Ha collaborato con altri Comuni per la realizzazione di rassegne teatrali estive ed appuntamenti letterali.
Collabora con altri Comuni, Enti, Associazioni, Proloco per diverse Manifestazioni, Eventi culturali, artistici.
E’ Presidente e fondatore della Compagnia  che dirige attualmente.

Presidente, ci dica:

1) Qual è lo spirito che anima la Compagnia e per quali scopi è nata?
La Compagnia Teatrale TrentAmicidellArte è stata fondata nel marzo del 1981 su mia iniziativa.
Il gruppo iniziale era composto da 16 amici, diventati ben presto i trenta che hanno dato il nome alla Compagnia: tutti con grande passione per il teatro e per l’Arte in genere.
Il desiderio iniziale è stato quello di costruire una Compagnia vera e propria, con ruoli ben distinti e responsabilità precise per ogni settore: recitazione, scenografie, costumi, trucchi, musiche, luci,…
Il repertorio scelto all’inizio è stato il filone brillante in dialetto veneto; sia per l’interesse a divertire, che per riscoprire gli usi ed i costumi della nostra tradizione.
Poi abbiamo continuato con il teatro in lingua italiana; successivamente siamo passati all’esperienza entusiasmante della Commedia musicale, con AGGIUNGI UN POSTO A TAVOLA, coinvolgendo oltre 65 persone ed ottenendo un grandissimo successo di pubblico e critica.
Per ogni spettacolo studiamo con cura e realizziamo in proprio ogni aspetto sceno-tecnico.
Con l’esperienza, l’improvvisazione è diventata professionalità, l’entusiasmo è maturato in volontà ed oggi siamo una bella realtà apprezzata e premiata nelle proprie esibizioni in tutto il Veneto e a livello nazionale, che si distingue per la vivacità interpretativa e l’armonia scenica: risultato dell’affiatamento, della collaborazione, della passione, del costante impegno… e del divertimento di tutti.

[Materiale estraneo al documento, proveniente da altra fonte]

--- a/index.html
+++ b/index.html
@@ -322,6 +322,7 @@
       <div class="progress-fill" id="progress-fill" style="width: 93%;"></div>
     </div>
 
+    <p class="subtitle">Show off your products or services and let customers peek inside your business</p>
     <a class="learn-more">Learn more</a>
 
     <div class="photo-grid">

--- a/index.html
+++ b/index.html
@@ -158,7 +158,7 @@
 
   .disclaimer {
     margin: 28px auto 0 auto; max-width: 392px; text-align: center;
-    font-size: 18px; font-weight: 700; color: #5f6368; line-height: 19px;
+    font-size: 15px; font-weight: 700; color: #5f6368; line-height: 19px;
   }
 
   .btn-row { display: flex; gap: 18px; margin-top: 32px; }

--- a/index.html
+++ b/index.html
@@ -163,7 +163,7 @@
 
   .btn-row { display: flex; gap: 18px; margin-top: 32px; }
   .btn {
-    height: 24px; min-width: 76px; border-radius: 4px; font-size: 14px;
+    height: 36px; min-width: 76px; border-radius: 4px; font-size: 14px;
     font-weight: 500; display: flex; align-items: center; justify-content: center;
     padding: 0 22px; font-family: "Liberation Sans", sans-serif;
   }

2) Quali sono le maggiori difficoltà che dovete affrontare?
Non avendo un teatro, manca la disponiblità di spazi, per le prove, per i depositi di materiali, location qualificate per rappresentazioni.
Spesso i lavori di qualità vengono soppiantati da allestimenti scarsi, per non dire irrispettosi, improvvisati, che rubano spazi ai gruppi migliori. Non parlo di esperienza, anche compagnie giovani hanno diritto ad esibirsi per crescere; mi riferisco a cose butatte lì senza cura, senza preprazione, con totale mancanza di rispetto il pubblico, che deve ricevere sempre almeno emozioni.

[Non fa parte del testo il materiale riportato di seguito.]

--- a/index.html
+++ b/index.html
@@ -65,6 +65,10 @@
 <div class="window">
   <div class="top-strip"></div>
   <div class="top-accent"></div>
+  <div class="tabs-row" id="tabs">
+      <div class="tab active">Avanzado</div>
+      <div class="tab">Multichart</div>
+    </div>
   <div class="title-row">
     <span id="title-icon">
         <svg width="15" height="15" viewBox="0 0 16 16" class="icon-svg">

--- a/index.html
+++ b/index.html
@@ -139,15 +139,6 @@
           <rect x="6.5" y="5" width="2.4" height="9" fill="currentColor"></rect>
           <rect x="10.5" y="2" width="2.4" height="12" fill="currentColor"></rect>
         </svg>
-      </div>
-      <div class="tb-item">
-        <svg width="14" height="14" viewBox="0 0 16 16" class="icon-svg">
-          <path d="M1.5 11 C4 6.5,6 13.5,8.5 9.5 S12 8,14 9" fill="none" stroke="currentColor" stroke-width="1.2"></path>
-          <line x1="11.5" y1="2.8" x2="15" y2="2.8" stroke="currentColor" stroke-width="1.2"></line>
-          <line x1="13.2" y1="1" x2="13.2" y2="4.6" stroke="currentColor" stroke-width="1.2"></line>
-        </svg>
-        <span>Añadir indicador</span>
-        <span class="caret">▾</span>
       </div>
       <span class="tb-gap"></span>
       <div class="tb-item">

3) In che modo, in base alla sua esperienza, queste difficoltà possono essere superate?
Da un lato Amministrazioni più sensibili x la cultura. Ma dall’altro lato anche i gruppi teatrali devono studiare, prepararsi, creare collaborazioni anche con scuole, anziani, altre associazioni, in una parola produrre arte e bellezza.

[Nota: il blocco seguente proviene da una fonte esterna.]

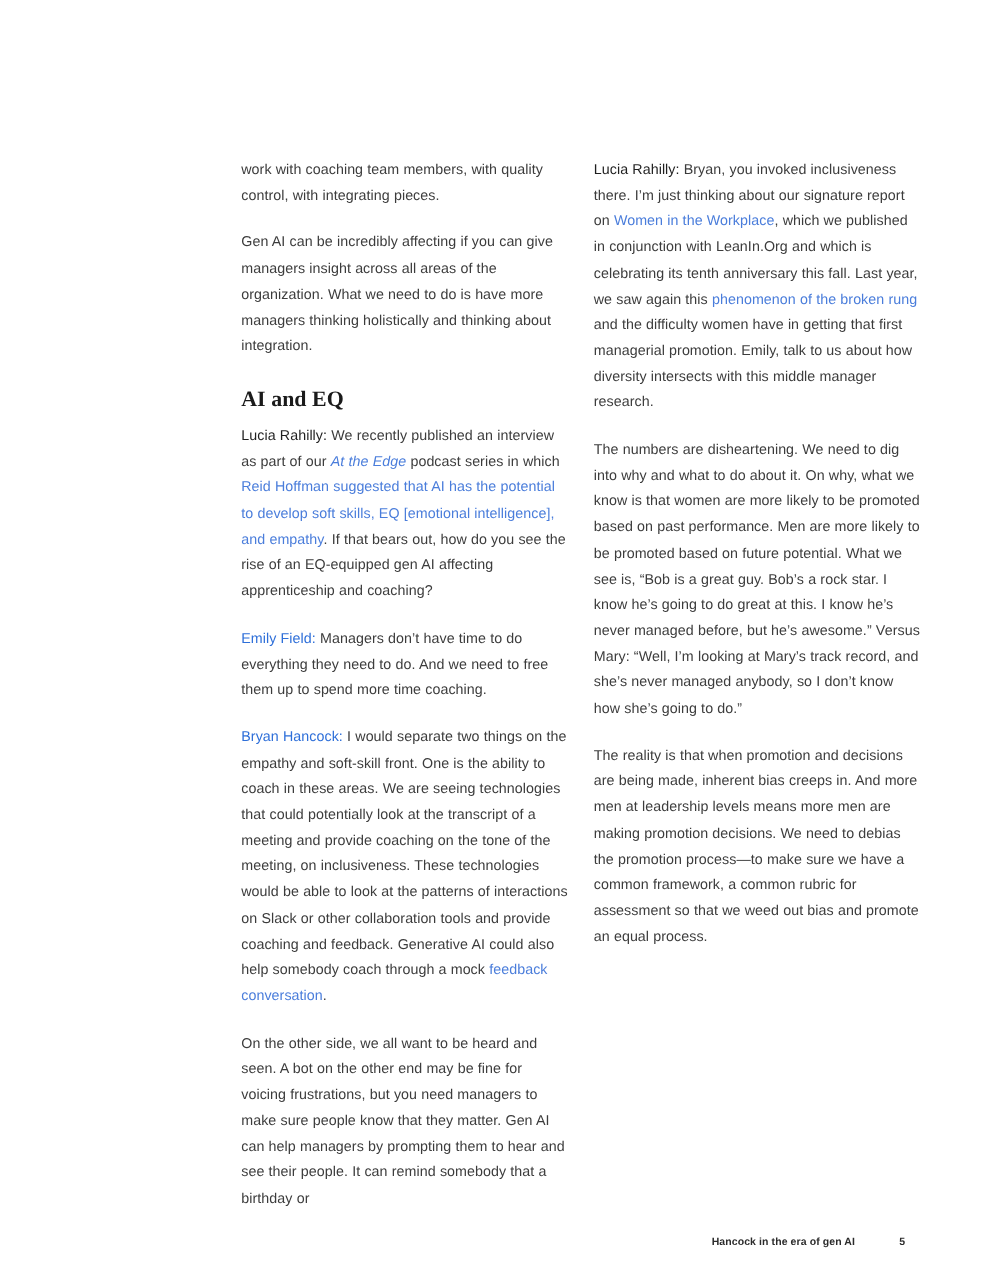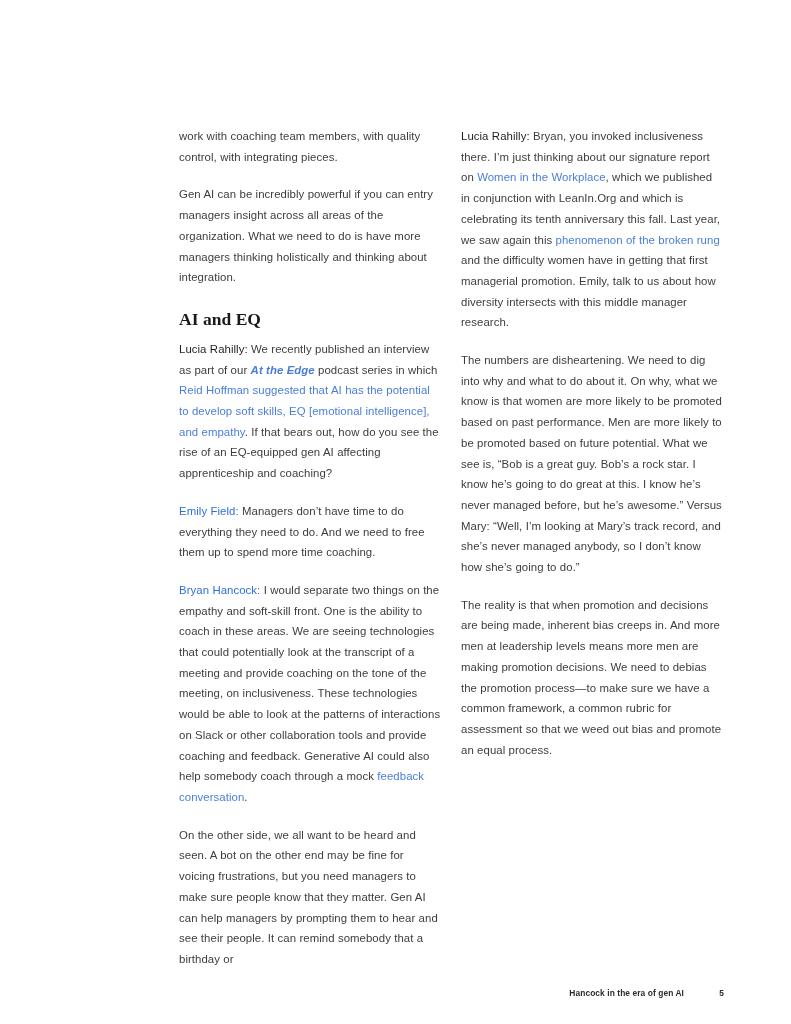--- a/index.html
+++ b/index.html
@@ -21,7 +21,7 @@
   }
   .columns {
     position: absolute;
-    left: 179px;
+    left: 193px;
     top: 126px;
     width: 545px;
     display: flex;

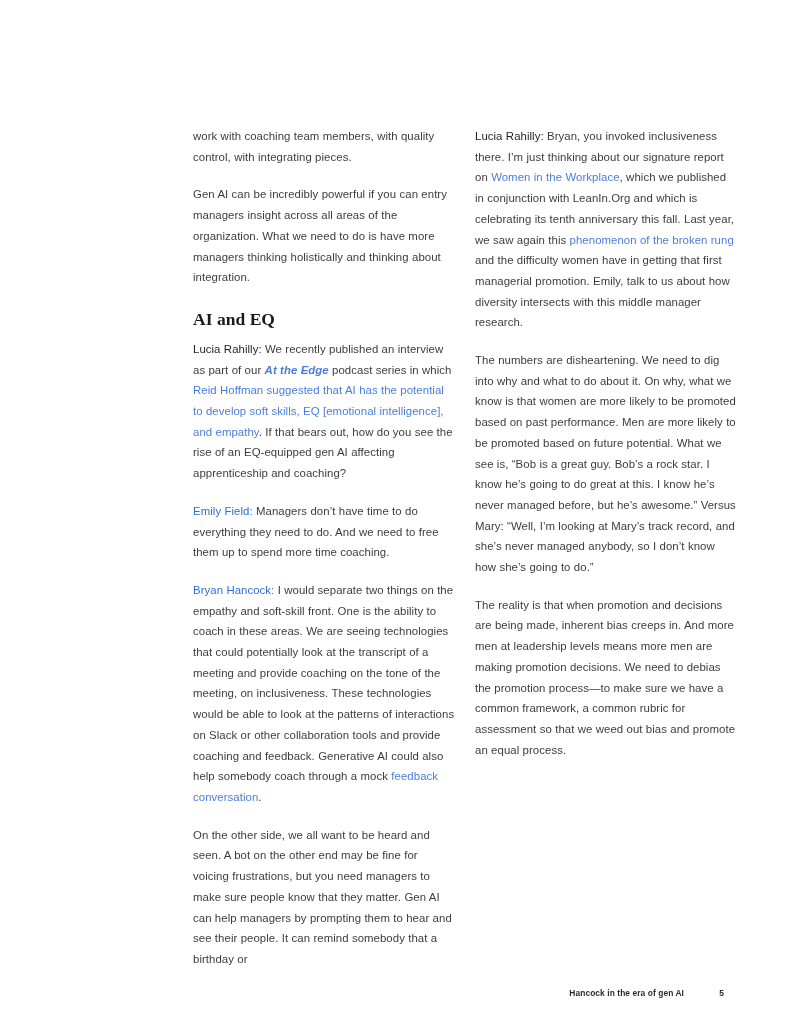--- a/index.html
+++ b/index.html
@@ -97,7 +97,7 @@
 
       <p class="para">work with coaching team members, with quality control, with integrating pieces.</p>
 
-      <p class="para">Gen AI can be incredibly powerful if you can entry managers insight across all areas of the organization. What we need to do is have more managers thinking holistically and thinking about integration.</p>
+      <p class="para">Gen AI can be incredibly affecting if you can give managers insight across all areas of the organization. What we need to do is have more managers thinking holistically and thinking about integration.</p>
 
       <h2 class="section-heading">AI and EQ</h2>
 

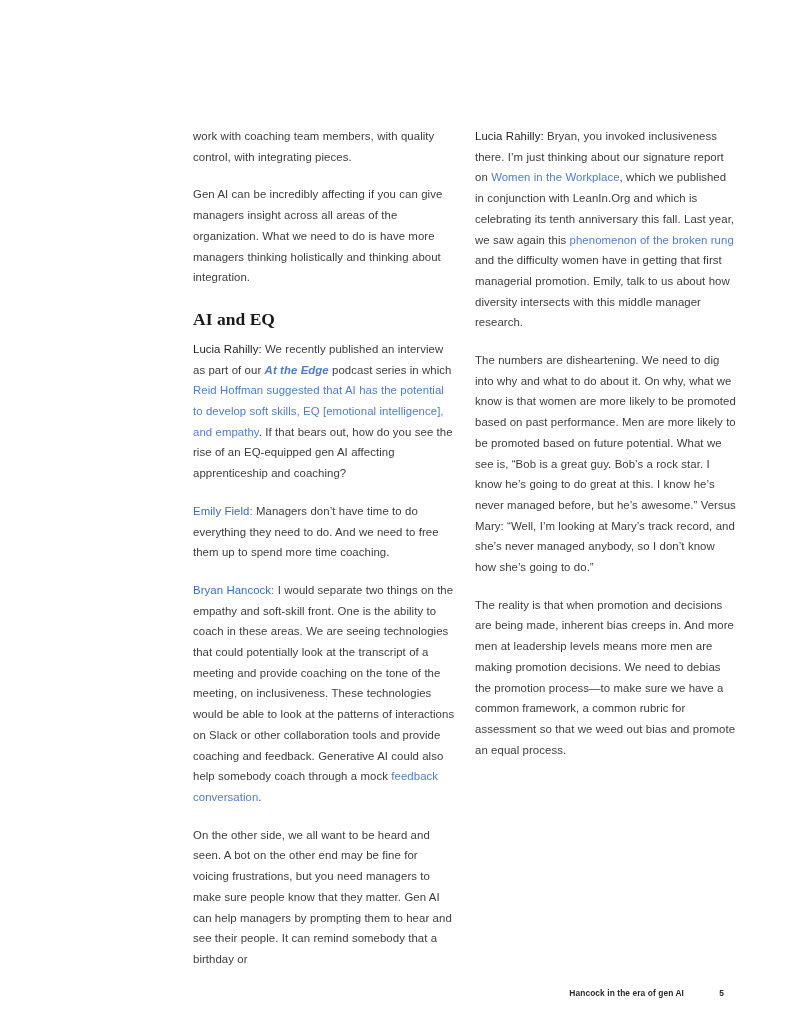--- a/index.html
+++ b/index.html
@@ -61,7 +61,6 @@
   }
   .lnk.ital {
     font-style: italic;
-    font-weight: bold;
   }
   .footer {
     position: absolute;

4) Cosa sogna, un presidente, per la sua Associazione?
Soddisfazioni, sempre. Successi, vincere sempre nuove sfide, non stancarsi mai. Vivere come un gruppo coeso, in sinergia: passione, impegno, collaborazione sia sempre la struttura portante di una compagnia che desidera continuare a divertirsi, ad emozionarsi ed emozionare.